The next jump in the tale is a jarring one. At the moment when the multiple-murderer is still out there, Schmidt's wife's death has gone un-avenged, the budding romance between Schmidt and Esther has not yet bloomed and the mystery of Anastasia remains unresolved, the book jumps ahead 10 years to 1932. Throw in the off-screen death of a main character and the novel begins to slide off the rails. More murders, more deception, Nazis on the rise... all of these should be an interesting mix. But in Franklin's hands they become, ultimately, an uninteresting tangle. Things simply take too long to progress and constant repetition of what has happened earlier in the book further slow things down. The romance between Schmidt and Esther also fails to engage given the amount of time spent on it. Finally I found myself plodding through the rest of the book just to see how it ends. An anti-climatic close to the murder investigation and an interesting twist at the end characterize the ying-yang aspect of the novel.

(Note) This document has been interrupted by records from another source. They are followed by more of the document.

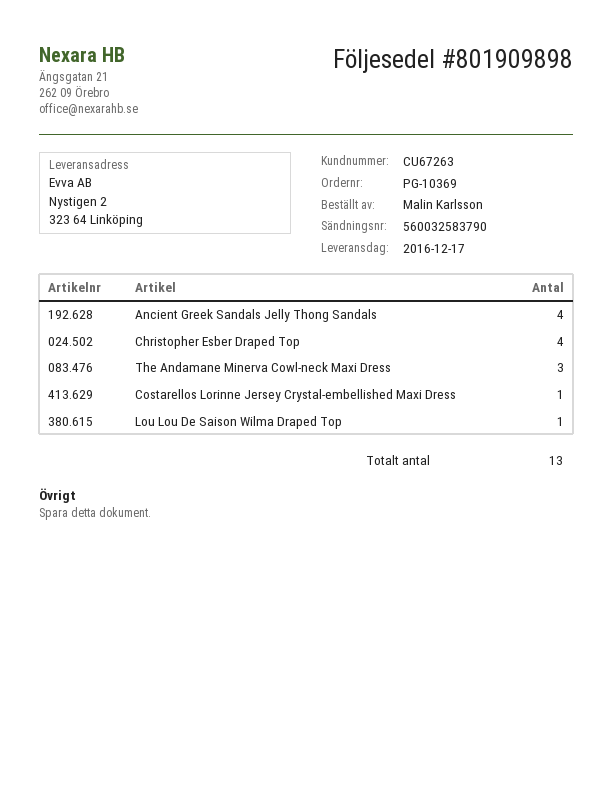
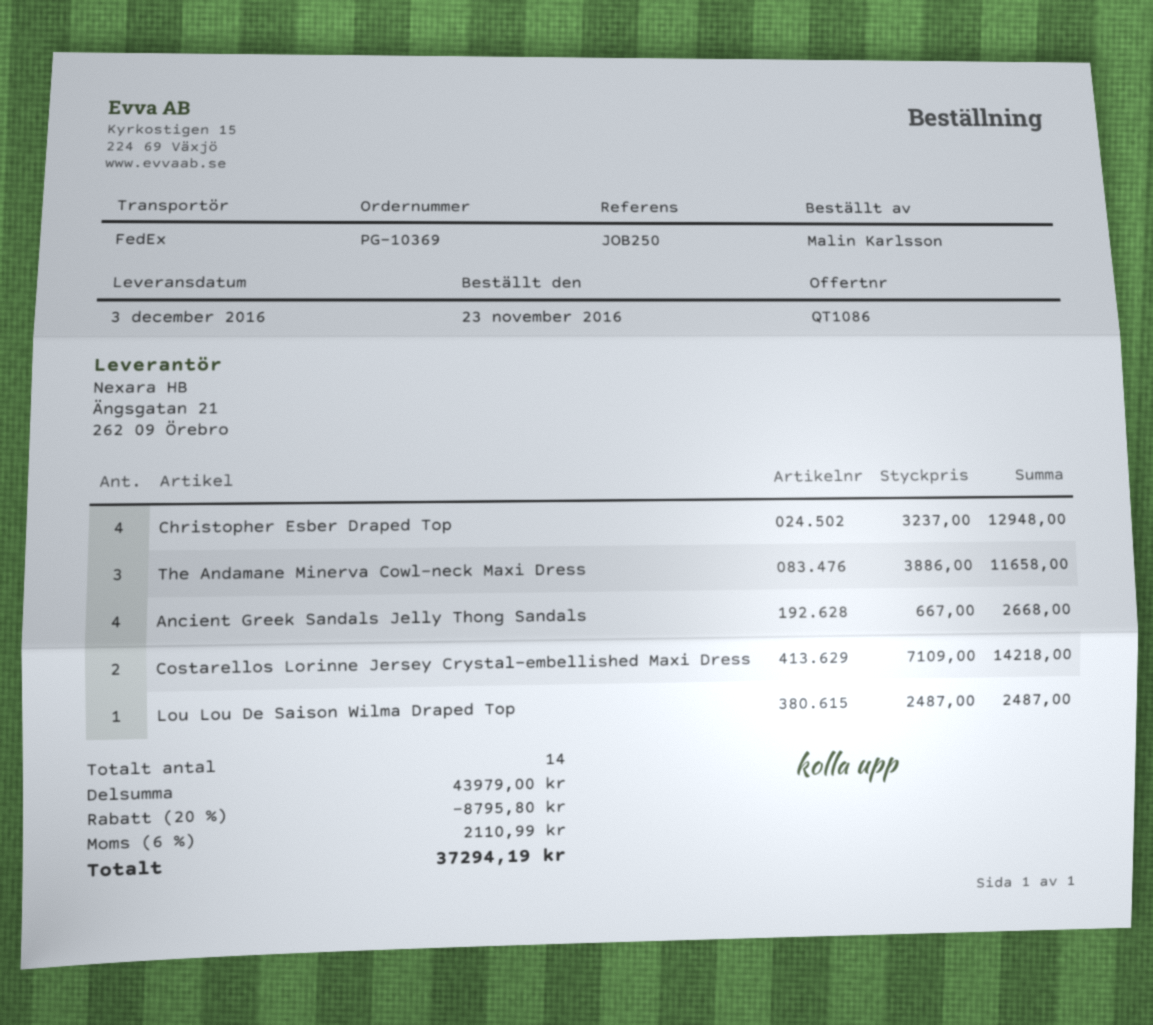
delivery date: 2016-12-17 -> 2016-12-03
Costarellos Lorinne Jersey Crystal-embellished Maxi Dress: 1 -> 2
total quantity: 13 -> 14

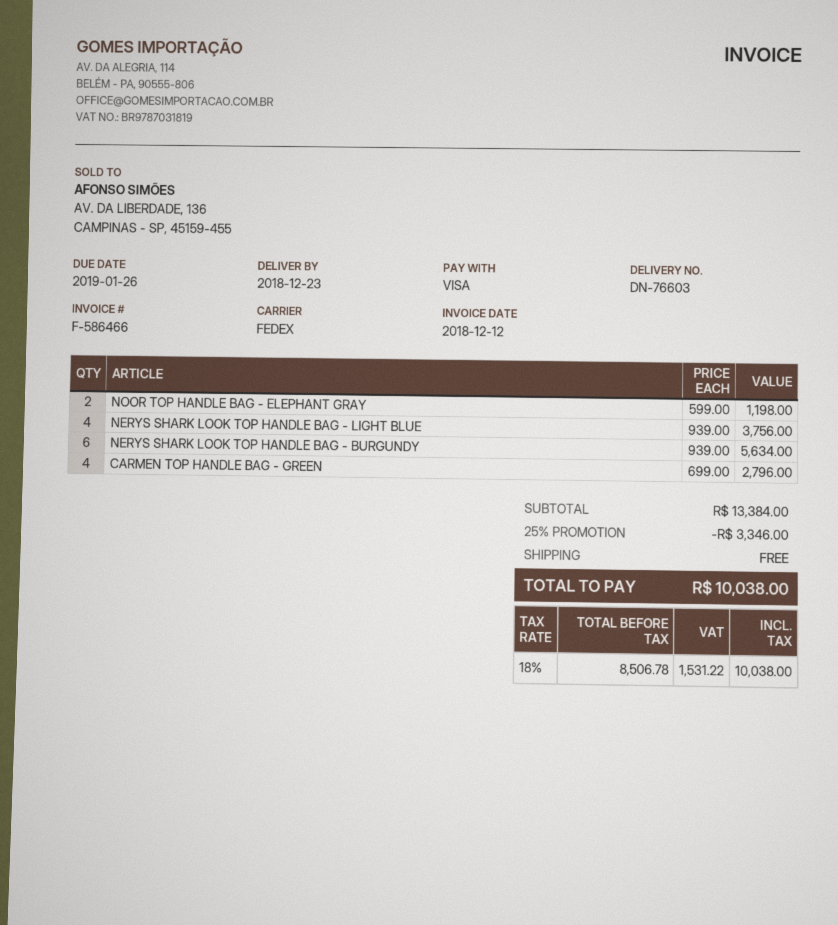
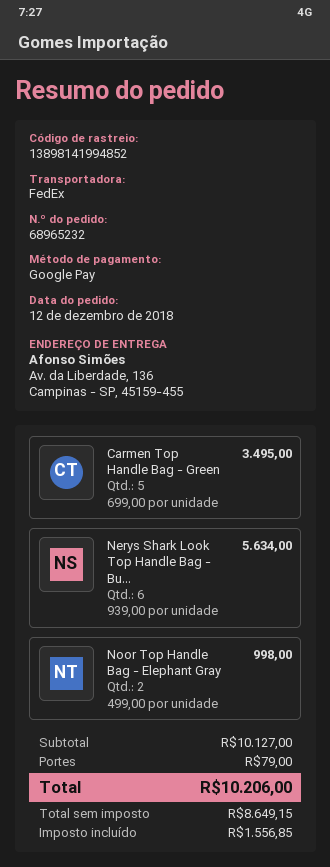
payment method: Visa -> Google Pay
NOOR TOP HANDLE BAG - ELEPHANT GRAY: 2 x 599.00 = 1198.00 -> 2 x 499.00 = 998.00
NERYS SHARK LOOK TOP HANDLE BAG - LIGHT BLUE: 4 x 939.00 = 3756.00 -> none
CARMEN TOP HANDLE BAG - GREEN: 4 x 699.00 = 2796.00 -> 5 x 699.00 = 3495.00
subtotal: 13384.00 -> 10127.00
discount: 25% = 3346.00 -> none
shipping: 0.00 -> 79.00
net: 8506.78 -> 8649.15
tax: 1531.22 -> 1556.85
total: 10038.00 -> 10206.00

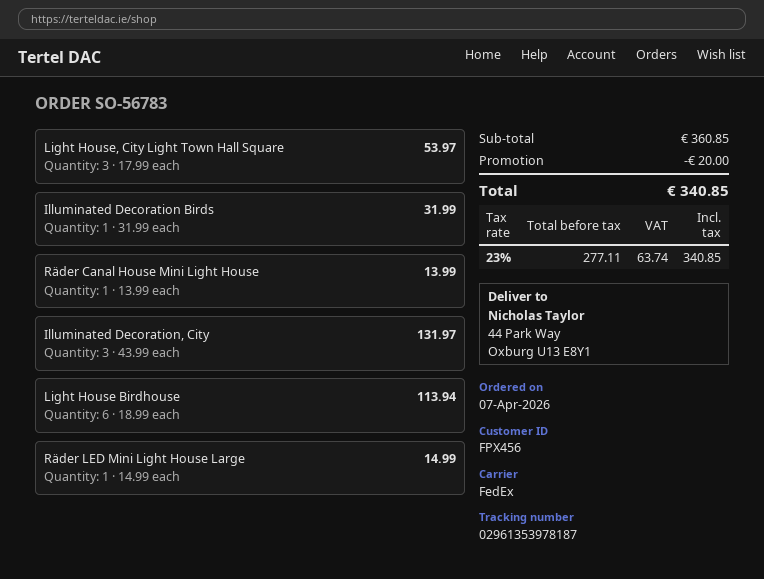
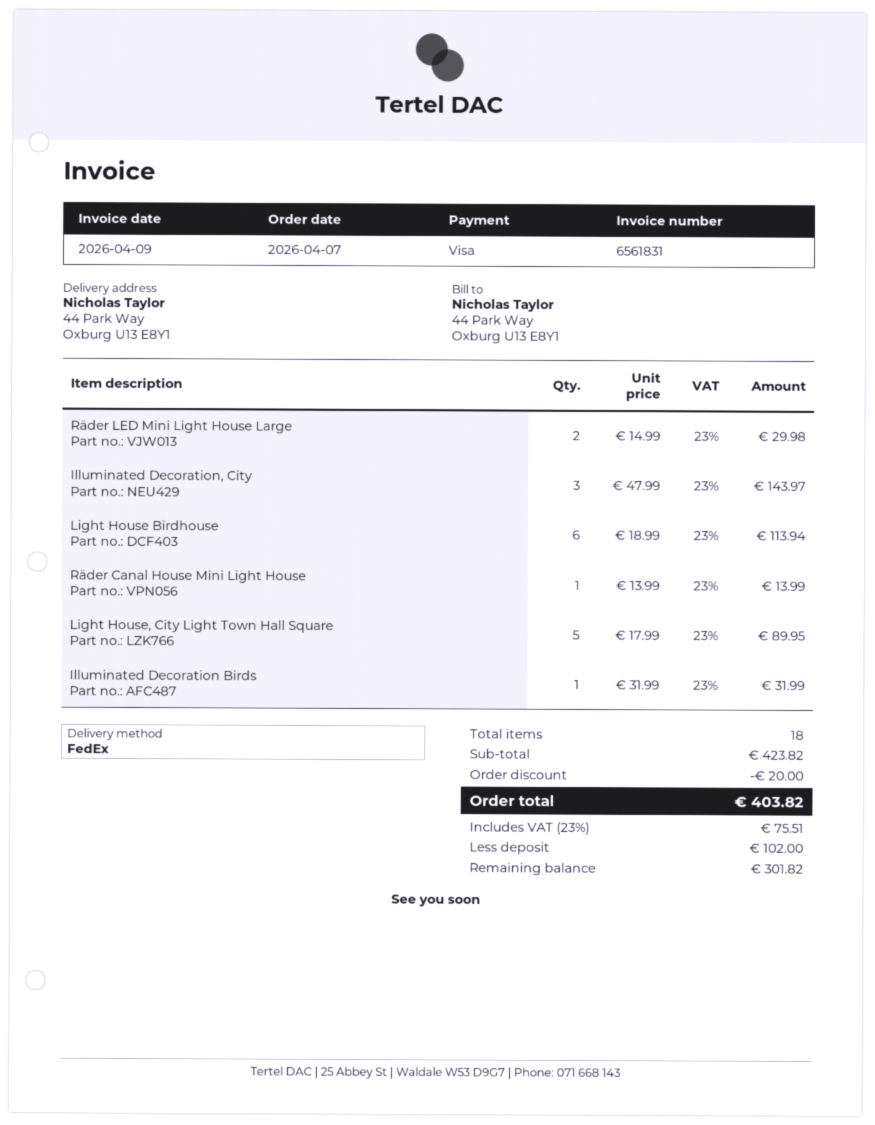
Light House, City Light Town Hall Square: 3 x 17.99 = 53.97 -> 5 x 17.99 = 89.95
Illuminated Decoration, City: 3 x 43.99 = 131.97 -> 3 x 47.99 = 143.97
Räder LED Mini Light House Large: 1 x 14.99 = 14.99 -> 2 x 14.99 = 29.98
subtotal: 360.85 -> 423.82
tax: 23% = 63.74 -> 23% = 75.51
total: 340.85 -> 403.82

I'm not saying that CITY OF SHADOWS is not worth your time. The story is an intriguing one and Franklin does an excellent job of recreating 1920s/1930s Berlin with some great period details as well as capturing the feel of that tense time. The characters are well drawn as well. What hurts the novel is the length as the it winds its way through history. Also, the alternating focus did not throw this reader but others might have a problem with it.

In the final analysis, CITY OF SHADOWS is a worthy read that's not without its problems. Put this one in the middle of the Berlin Noir canon: nothing extraordinary and yet not poorly written either. Your mileage may vary.